" Being born is like waking up without falling asleep, and dying is like falling asleep without every waking up."
I just watched a TED talk from 2007, one of the original talks that first day-viewed on the TED website. It was an Oxford Christian Preacher, that was baffled by the Tsunami that hit South East Asia in 2004. The question was, " How can God allow this to happen?" And the preacher struggled to come up with a "logical" answer according to Christian theology. So in the end, still within in the confides of Christianity, he had to make an allusion to a Hindu/Buddhist non-dualist type of God that does not control, but is one with the universe. I think this compatibilist conclusion that he comes to avoids the confides in which he's thinking. He must resort to a non-Christian theology/philosophy to explain a Christian God. His commitment to a Christian God, or a divinely intelligent being named " God”, doesn't allow to him to dispense with the entire theology and narrative of Christianity.

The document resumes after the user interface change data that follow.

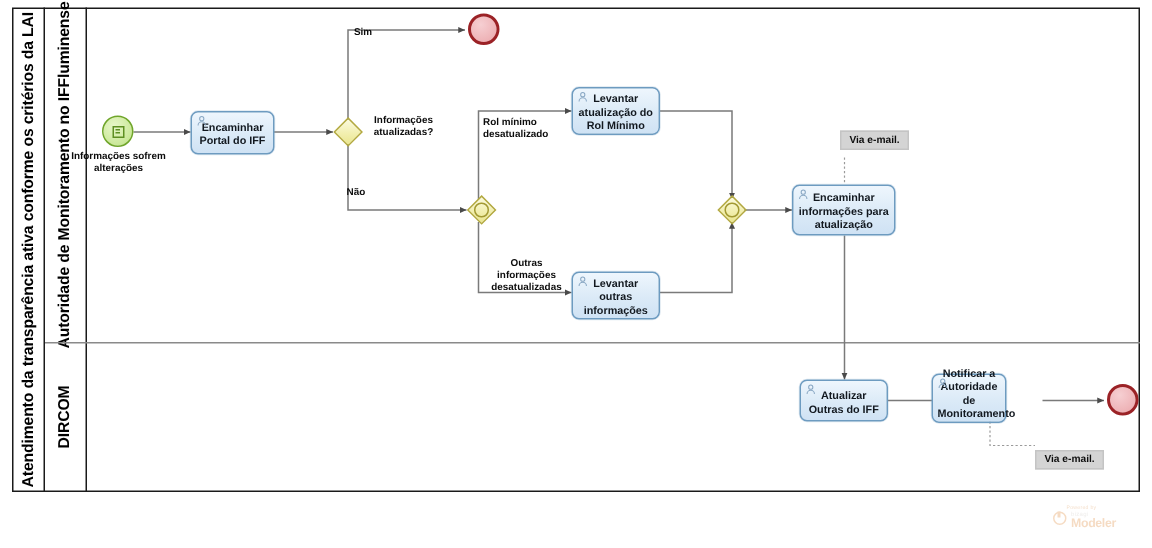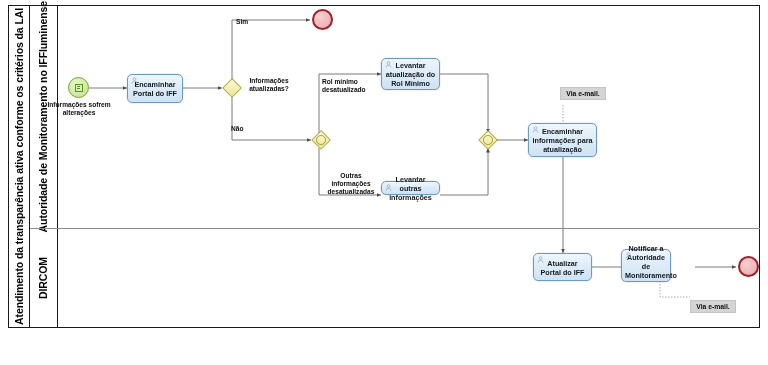"Levantar outras informações" div.task { height: 14px -> 32px }
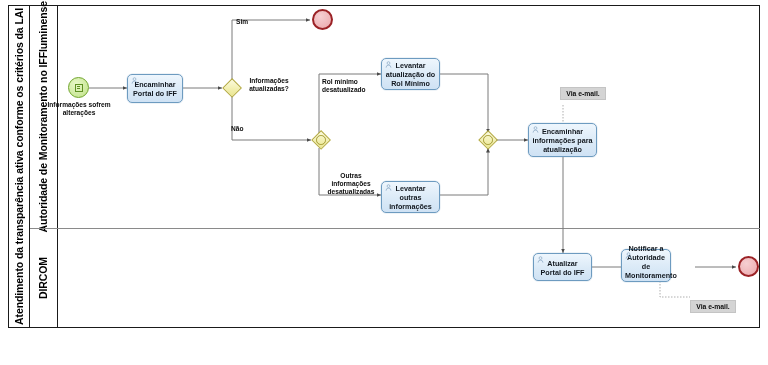"Atualizar Portal do IFF" span.tasklabel { text: Portal -> Outras }
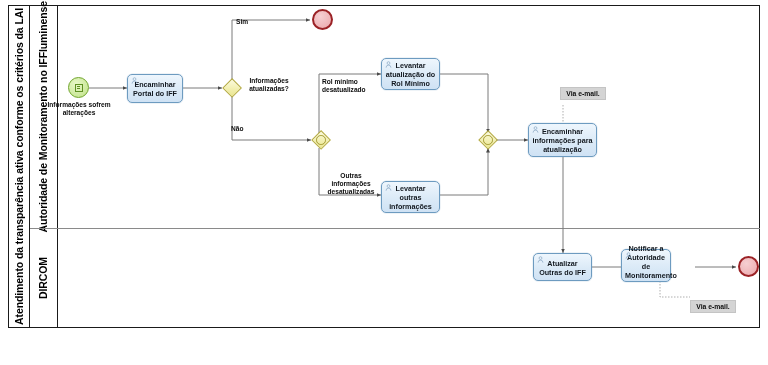"Modeler" div.watermark { html: none -> <div> <div>Powered by</div> <div></div> <div>bizagi</div> <div>Modeler</div> </div> }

I myself have gone through phases trying to have a metaphysical explanation of existence involving a divine being, presence, or force. Most lately, I have been exploring pantheism and non-duelist schools of Hinduism and Buddhism, like Adia Vedanta. And they speak of the idea of "Brahman" being one and the same all matter and existence.
But after watching this talk, and trying to understand existence, I have come to the conclusion that there is no divine being or force. The idea that something had to cause a beginning and an end to existence is moot. It is the wrong thinking and the wrong question. Lawrence Krauss wrote the book " A Universe from Nothing" and supports the premise within some of the latest findings from quantum mechanics. And this gives an explanation for how an universe could have emerged from "space".
The fundamental problem with finding an origin to existence or even a creator, is that there is an infinite regression. The compatibilist will have to say that a divine being is the "alpha and the omega”, " unmoved mover", "causeless causer." An infinite regression of questioning, plows right through the idea of a first agent. The need for a first agent is necessary for the religious to affirm their religious doctrine.
Can a singularity in a big bang, a black hole, or the existence of nuclei really be understood or have meaning in a visceral way? Why would such phenomena in existence even require a creator?
Living things, human beings, or consciousness, matter, or anything else that is existence doesn't need an initial explanation or prime mover to exist.
They just do.
And what is human " you-ness”, human consciousness? It is like everything else that exists right now. It does not exist at one point, and exists the next.
Before we are conscious, what are we? After we die, what is our consciousness? These things pass in and out of existence. And so too, can all of existence.
All in all, there wasn't, and now there is.
And everything is, and are manifestations of what is. lol
In Buddhism there is a desire to break free from the cycle of reincarnation, achieve transcendence or in Sanskrit, Moksha. This could be understood in number of ways.
It can also have the understanding of a soul that seeks the end of death and rebirth. It could also be understood as removing all attachments to mental structures, meanings, differentiations. In truth, the idea of a soul or a creator are totally irrelevant in the Buddha's teaching.
In conclusion, there is an existence and a non-existence. There can be no explanation and no creator.
Things just occur. A series of events caused a Tsunami, but there was no reason or plan.
Living things try to live and in the process evolve because molecules arranged.
These things have physical laws and patterns, but those " behaviors" have no reason or design.
There is no presupposition, motive, or reason or end to existence.
It exists. It does not exist.
But, even with this "truth" life is not diminished in anyway, as life will always continue. An ice cream still tastes good. Compassion and empathy continue to exist, ect. No need for Nihilism.